Dataset entries:
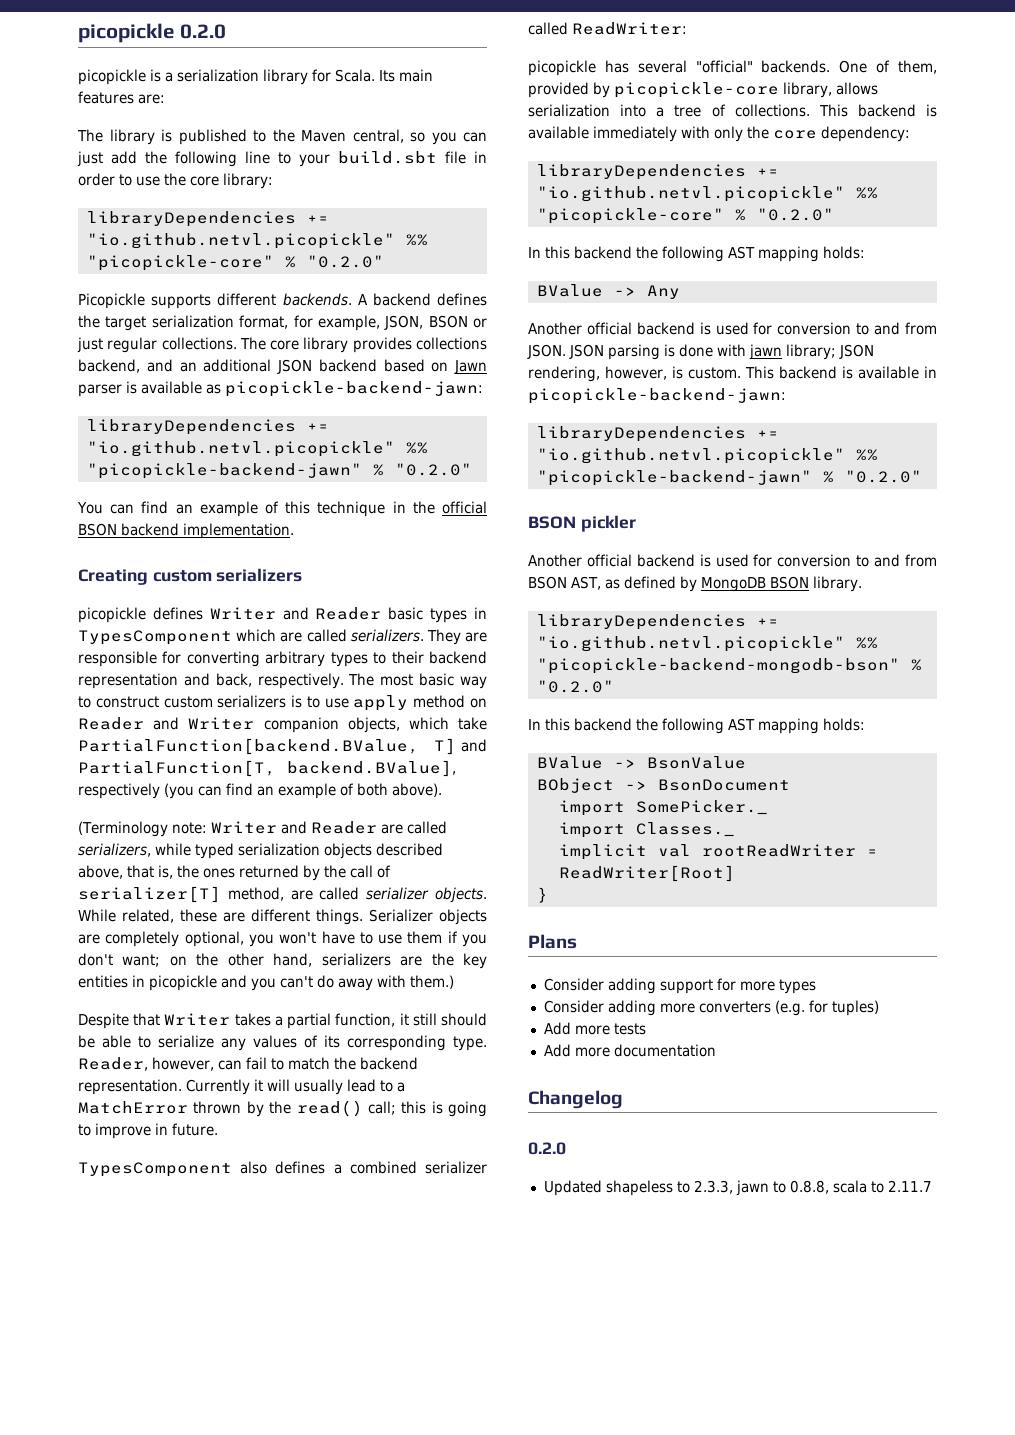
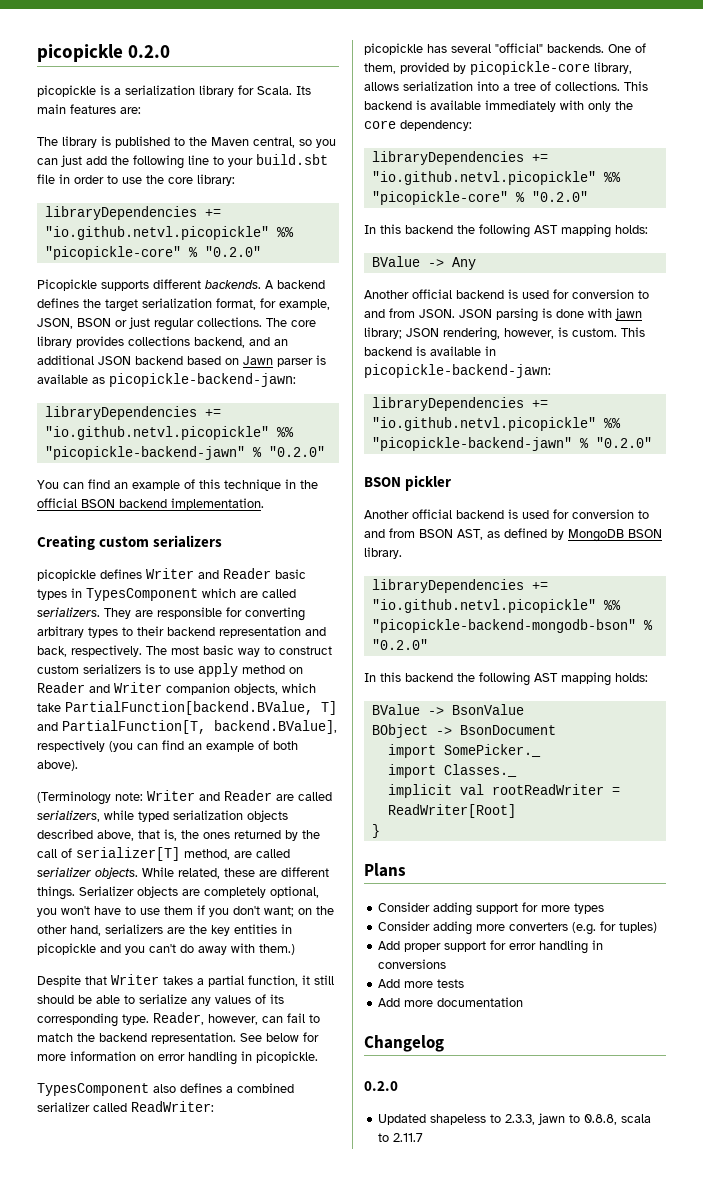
[186,1079,405,1095] [78,1100,487,1117] [78,1123,218,1139] Currently it will usually lead to a MatchError thrown by the read() call; this is going to improve in future. -> [240,1032,319,1042] [37,1051,318,1065] See below for more information on error handling in picopickle.
(879, 1008) none -> [378,940,604,954] [378,959,447,969] // Add proper support for error handling in conversions

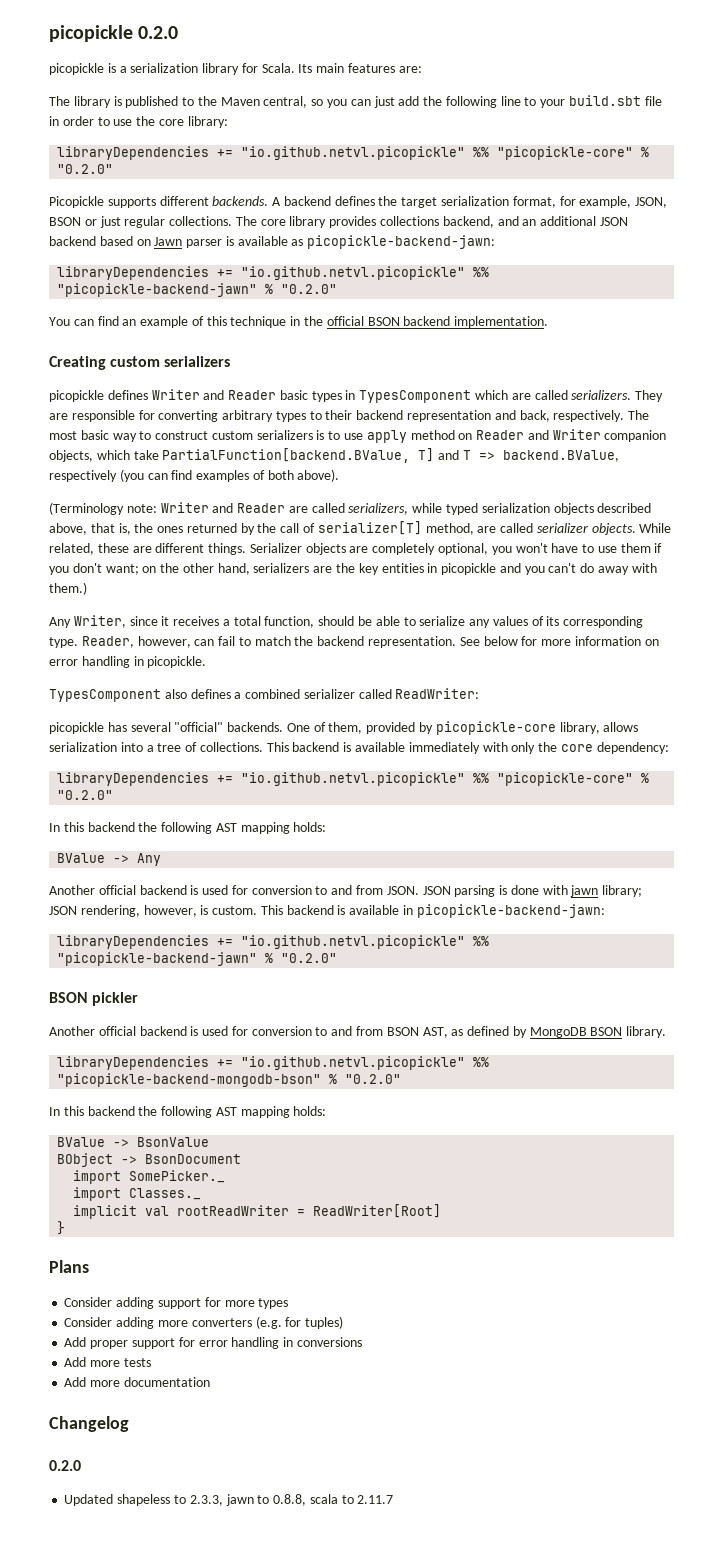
[62,720,337,734] PartialFunction[T, backend.BValue], -> [462,450,619,462] T => backend.BValue,
[188,741,254,752] an example -> [196,470,250,482] examples
[37,974,334,987] Despite that Writer takes a partial function, it still -> [49,615,315,628] Any Writer, since it receives a total function,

Problem requirements: Using the records above, give the number of lines in which the word "error" occurs, and nothing else.

The completed task: 2